_What is expected_
Once the pictures are set aside, copy the data below exactly as it stands.

_Extracted data entries_

______

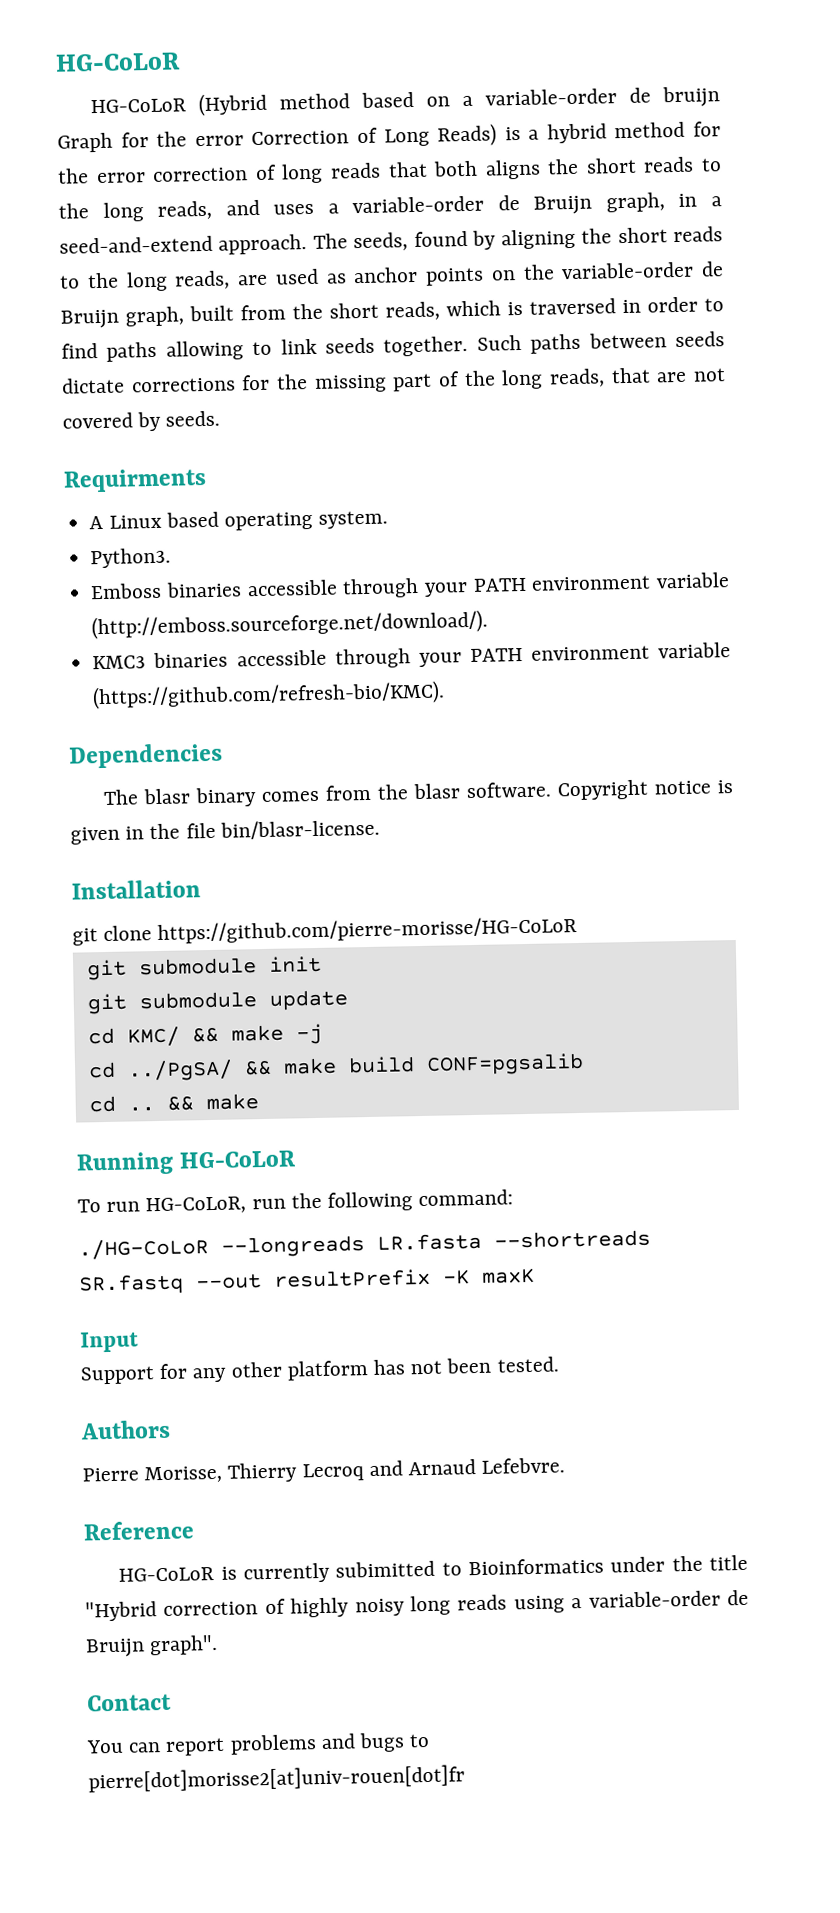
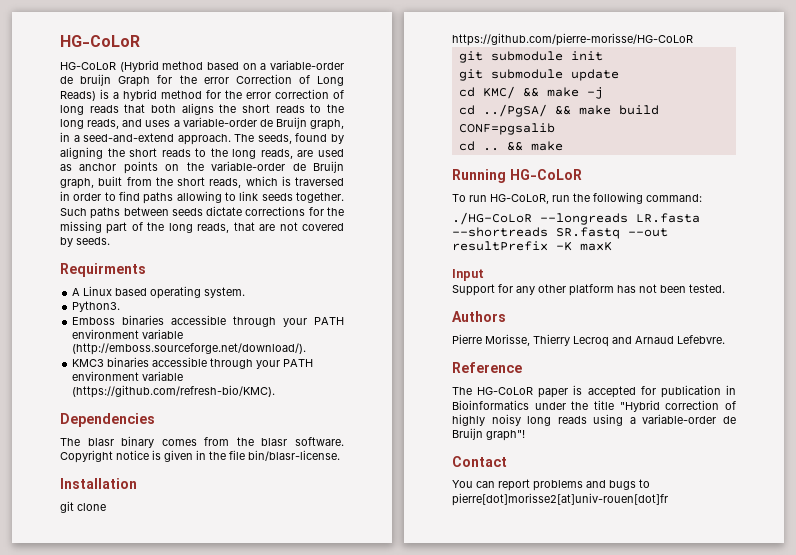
[118,1560,462,1584] HG-CoLoR is currently subimitted to -> [452,385,736,398] The HG-CoLoR paper is accepted for publication in
[149,1634,219,1656] graph". -> [486,430,525,441] graph"!

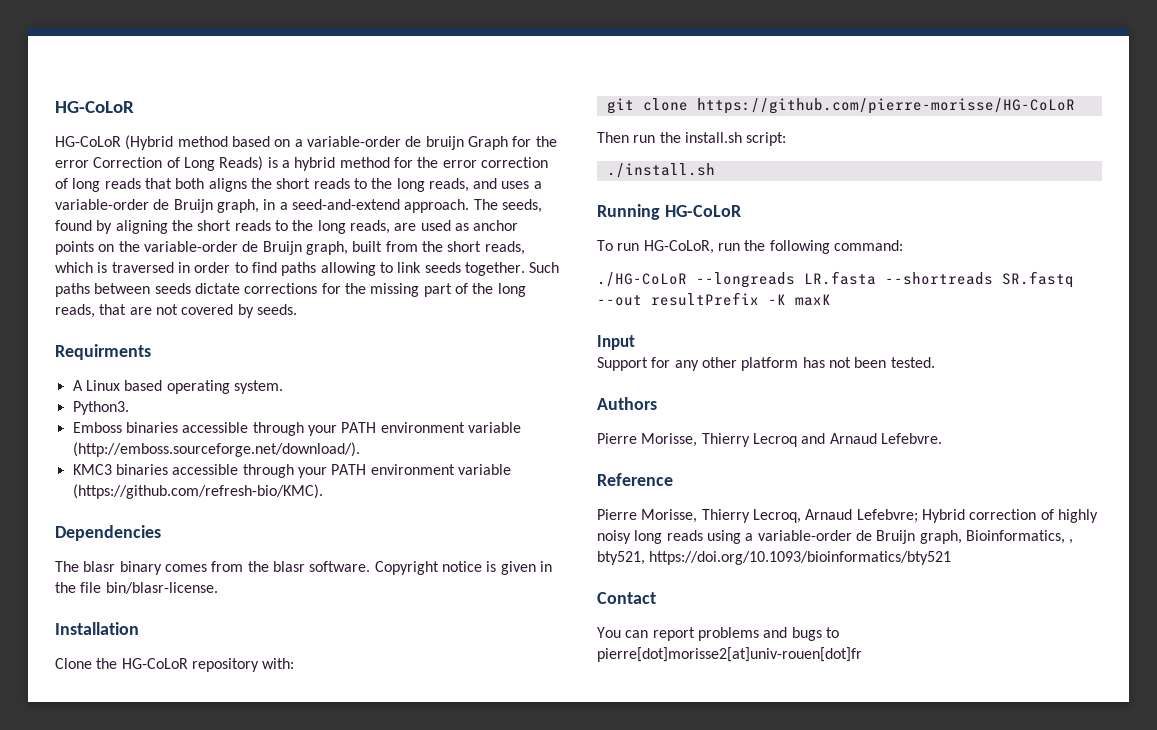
[60,501,106,513] [452,33,693,46] [458,51,603,63] [458,69,619,81] [458,86,603,99] [458,104,659,117] [458,123,555,135] [458,141,563,151] git clone https://github.com/pierre-morisse/HG-CoLoR // git submodule init // git submodule update // cd KMC/ && make -j // cd ../PgSA/ && make build CONF=pgsalib // cd .. && make -> [55,658,295,672] [606,98,1075,114] [597,132,787,146] [606,163,715,178] Clone the HG-CoLoR repository with: // git clone https://github.com/pierre-morisse/HG-CoLoR // Then run the install.sh script: // ./install.sh
[452,385,736,398] [452,400,660,412] The HG-CoLoR paper is accepted for publication in Bioinformatics under the title "Hybrid -> [597,509,965,523] Pierre Morisse, Thierry Lecroq, Arnaud Lefebvre; Hybrid
[486,430,525,441] graph"! -> [919,530,1074,544] [597,551,952,565] graph, Bioinformatics, , bty521, https://doi.org/10.1093/bioinformatics/bty521

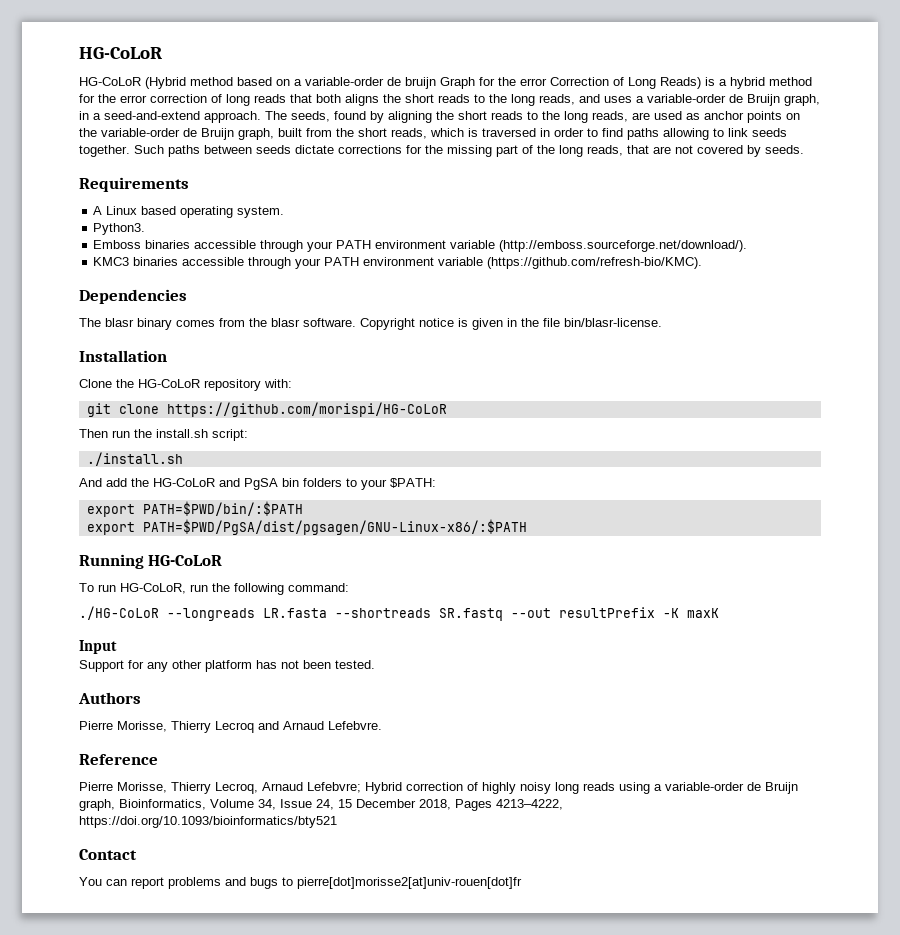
[55,344,151,360] Requirments -> [79,177,189,192] Requirements
[696,98,1075,114] https://github.com/pierre-morisse/HG-CoLoR -> [166,402,447,417] https://github.com/morispi/HG-CoLoR
(715, 170) none -> [79,478,436,490] [86,501,303,517] [86,519,527,535] // And add the HG-CoLoR and PgSA bin folders to your $PATH: // export PATH=$PWD/bin/:$PATH // export PATH=$PWD/PgSA/dist/pgsagen/GNU-Linux-x86/:$PATH
[1069,539,1074,544] [597,551,645,565] , bty521, -> [210,799,563,811] Volume 34, Issue 24, 15 December 2018, Pages 4213–4222,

______

_Answer to this task_
[118,1560,462,1584] HG-CoLoR is currently subimitted to -> [452,385,736,398] The HG-CoLoR paper is accepted for publication in
[149,1634,219,1656] graph". -> [486,430,525,441] graph"!

[60,501,106,513] [452,33,693,46] [458,51,603,63] [458,69,619,81] [458,86,603,99] [458,104,659,117] [458,123,555,135] [458,141,563,151] git clone https://github.com/pierre-morisse/HG-CoLoR // git submodule init // git submodule update // cd KMC/ && make -j // cd ../PgSA/ && make build CONF=pgsalib // cd .. && make -> [55,658,295,672] [606,98,1075,114] [597,132,787,146] [606,163,715,178] Clone the HG-CoLoR repository with: // git clone https://github.com/pierre-morisse/HG-CoLoR // Then run the install.sh script: // ./install.sh
[452,385,736,398] [452,400,660,412] The HG-CoLoR paper is accepted for publication in Bioinformatics under the title "Hybrid -> [597,509,965,523] Pierre Morisse, Thierry Lecroq, Arnaud Lefebvre; Hybrid
[486,430,525,441] graph"! -> [919,530,1074,544] [597,551,952,565] graph, Bioinformatics, , bty521, https://doi.org/10.1093/bioinformatics/bty521

[55,344,151,360] Requirments -> [79,177,189,192] Requirements
[696,98,1075,114] https://github.com/pierre-morisse/HG-CoLoR -> [166,402,447,417] https://github.com/morispi/HG-CoLoR
(715, 170) none -> [79,478,436,490] [86,501,303,517] [86,519,527,535] // And add the HG-CoLoR and PgSA bin folders to your $PATH: // export PATH=$PWD/bin/:$PATH // export PATH=$PWD/PgSA/dist/pgsagen/GNU-Linux-x86/:$PATH
[1069,539,1074,544] [597,551,645,565] , bty521, -> [210,799,563,811] Volume 34, Issue 24, 15 December 2018, Pages 4213–4222,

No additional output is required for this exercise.